For some reason, all our new music events at Penn this school year got jammed into the second semester. The first of these is the second annual Wail of the Voice concert (yes, the name is a nod to this piece by Penn faculty emeritus George Crumb, which was played on last year’s concert.) The idea is to present music by Penn faculty and alumni. The upcoming event – Friday, January 11, at 8:00 pm in Rose Recital Hall at Fisher-Bennett Hall on the Penn campus – includes music by another faculty emeritus, Richard Wernick, as well as myself, Jay Reise, Anna Weesner (the three current composition faculty) and alum Matthew Schreibeis.

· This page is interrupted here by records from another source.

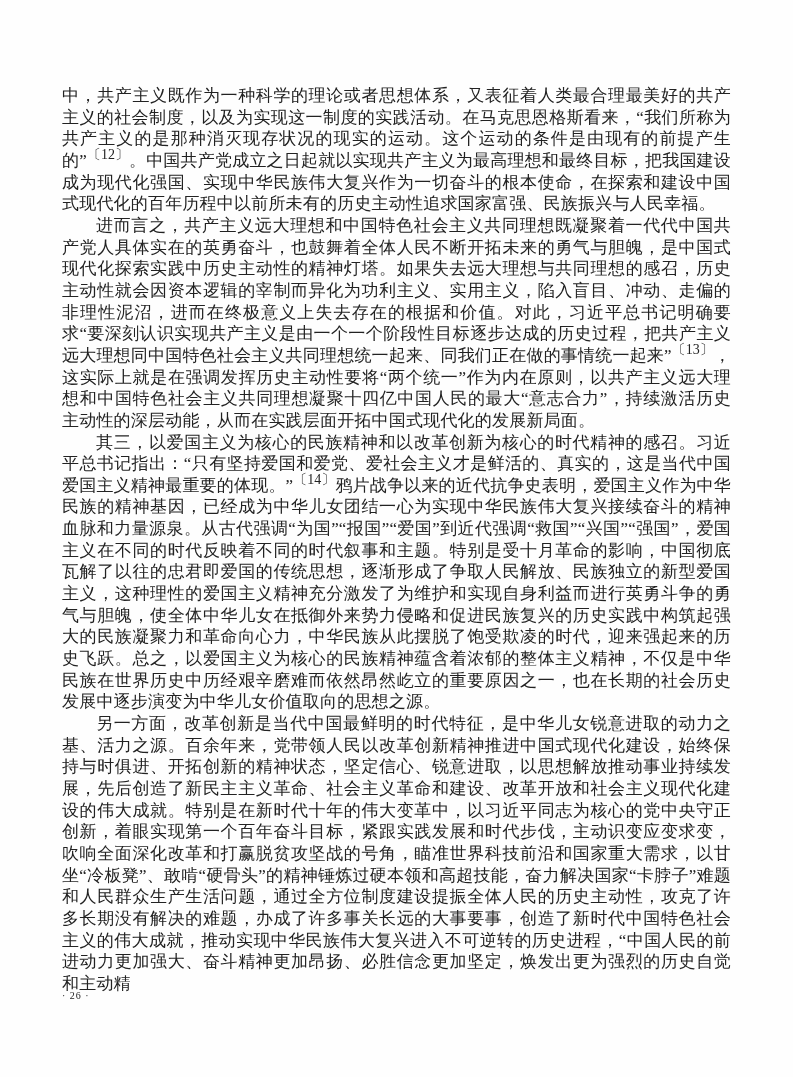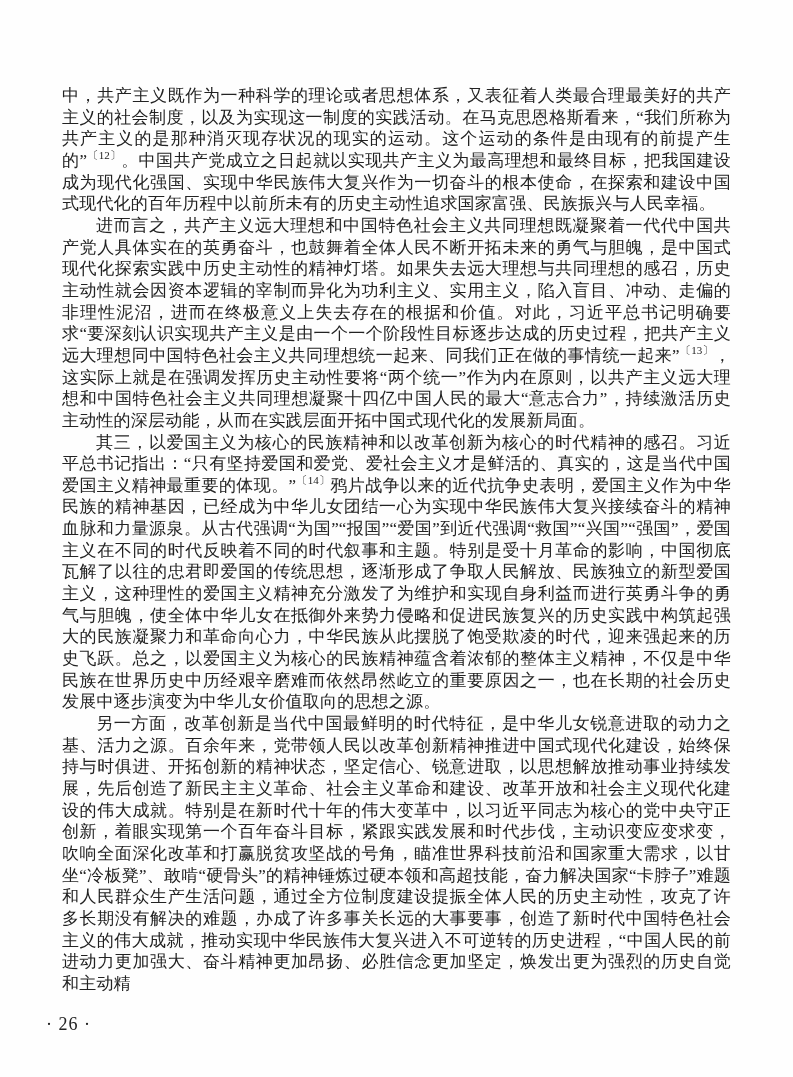--- a/index.html
+++ b/index.html
@@ -31,7 +31,7 @@
   }
   .para.indent { text-indent: 2em; }
   .para sup {
-    font-size: 11px;
+    font-size: 14px;
     line-height: 0;
     vertical-align: super;
     letter-spacing: 0;

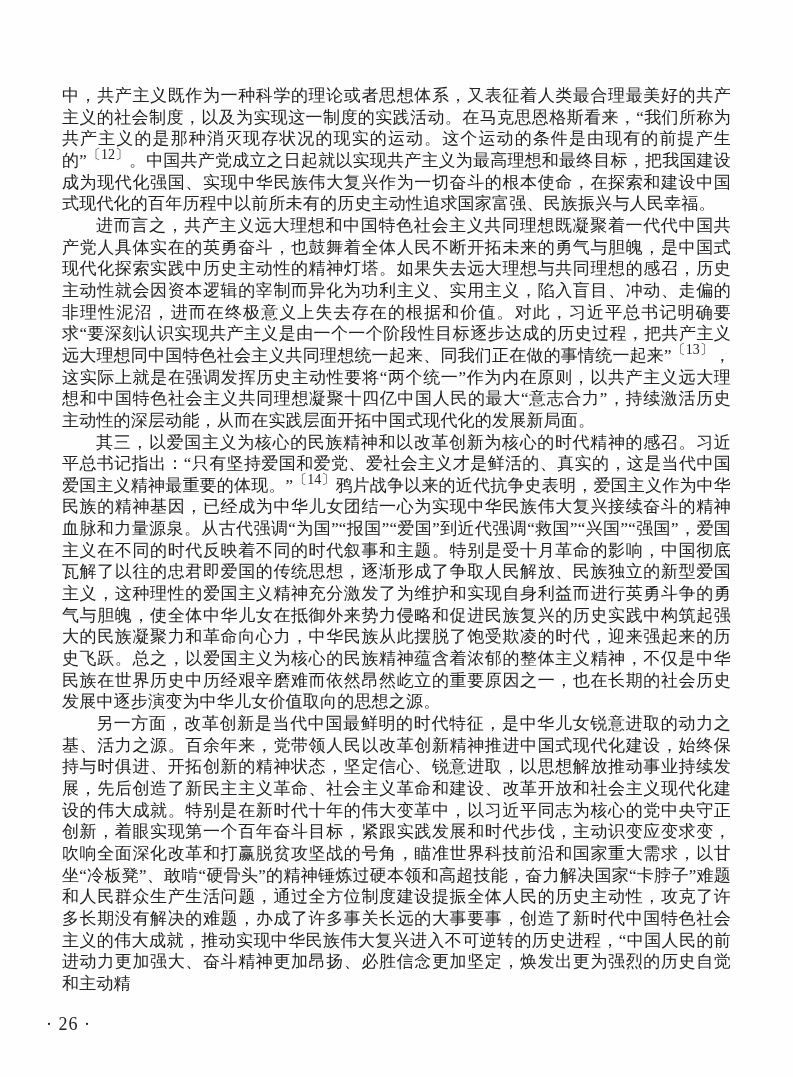--- a/index.html
+++ b/index.html
@@ -38,12 +38,11 @@
   }
   .page-number {
     position: absolute;
-    left: 46px;
+    left: 62px;
     top: 990px;
-    font-size: 18px;
+    font-size: 10px;
     color: #222222;
     letter-spacing: 1px;
-    margin-top: 24px;
   }
 </style>
 </head>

Jay Reise’s music reflects diverse influences, most notably certain contrapuntal rhythmic devices related to Indian classical music. I am always aware, when listening to Jay’s music, of his consummate knowledge of late romantic harmony – not that he employs the actual harmonic vocabulary of that period, but simply that his own music shares romantic harmony’s richness and flexibility. His piece for Jan. 11 is what he calls a ballad for flute and piano, entitled The Flight of the Red Sea Swallow. Here Jay’s program note for his piece:
The swallow is the harbinger of spring, the bird of hope. When sailors saw swallows or gulls (their close relatives), they knew they were not far from land. The story of the Red Sea Swallow is a strange one. The bird is known only from one specimen, found dead in May 1984 at Sanganeb lighthouse, northeast of Port Sudan. The bird is considered by specialists therefore most likely to be found in the Red Sea hills of Sudan, or possibly across the Red Sea in the coastal hills of western Saudi Arabia. But it has never been definitively sighted. The conjecture on the Red Sea Swallow’s existence is also based on the slim evidence that two pale-rumped swallows were seen flying out over the Red Sea towards Saudi Arabia a short time before the discovery of the lifeless bird in 1984.

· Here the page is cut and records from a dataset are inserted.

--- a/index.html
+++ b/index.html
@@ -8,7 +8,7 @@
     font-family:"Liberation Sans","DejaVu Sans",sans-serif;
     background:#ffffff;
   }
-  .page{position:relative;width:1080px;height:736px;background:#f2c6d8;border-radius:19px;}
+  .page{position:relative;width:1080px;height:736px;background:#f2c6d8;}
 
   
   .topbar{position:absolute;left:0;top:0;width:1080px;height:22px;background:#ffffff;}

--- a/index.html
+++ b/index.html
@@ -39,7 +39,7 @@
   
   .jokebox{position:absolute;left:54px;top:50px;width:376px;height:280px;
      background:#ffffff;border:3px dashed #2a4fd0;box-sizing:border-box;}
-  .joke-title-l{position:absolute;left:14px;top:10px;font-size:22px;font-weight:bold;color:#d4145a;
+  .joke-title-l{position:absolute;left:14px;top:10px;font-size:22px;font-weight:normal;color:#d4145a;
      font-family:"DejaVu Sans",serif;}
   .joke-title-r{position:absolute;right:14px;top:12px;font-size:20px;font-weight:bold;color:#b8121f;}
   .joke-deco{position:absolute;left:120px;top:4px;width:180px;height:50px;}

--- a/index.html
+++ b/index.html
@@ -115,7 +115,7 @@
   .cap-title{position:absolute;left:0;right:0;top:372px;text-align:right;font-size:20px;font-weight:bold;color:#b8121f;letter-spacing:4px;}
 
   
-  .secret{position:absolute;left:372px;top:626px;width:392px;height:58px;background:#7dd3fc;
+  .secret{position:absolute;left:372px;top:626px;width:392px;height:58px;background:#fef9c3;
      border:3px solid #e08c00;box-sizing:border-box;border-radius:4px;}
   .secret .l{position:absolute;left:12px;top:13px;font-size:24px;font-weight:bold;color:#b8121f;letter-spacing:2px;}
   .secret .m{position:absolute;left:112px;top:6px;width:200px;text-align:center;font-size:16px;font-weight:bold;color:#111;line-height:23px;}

In this ballad I try to create an impression of lonely capriciousness with this mysterious bird as it glides and soars in its final flight.
Conceived as a kind of response to Ralph Vaughan Williams’ classic violin tone poem The Lark Ascending, The Flight of the Red Sea Swallow was composed in the summer of 2012 in Lima, Peru. It also exists in versions for violin and piano, and violin and orchestra.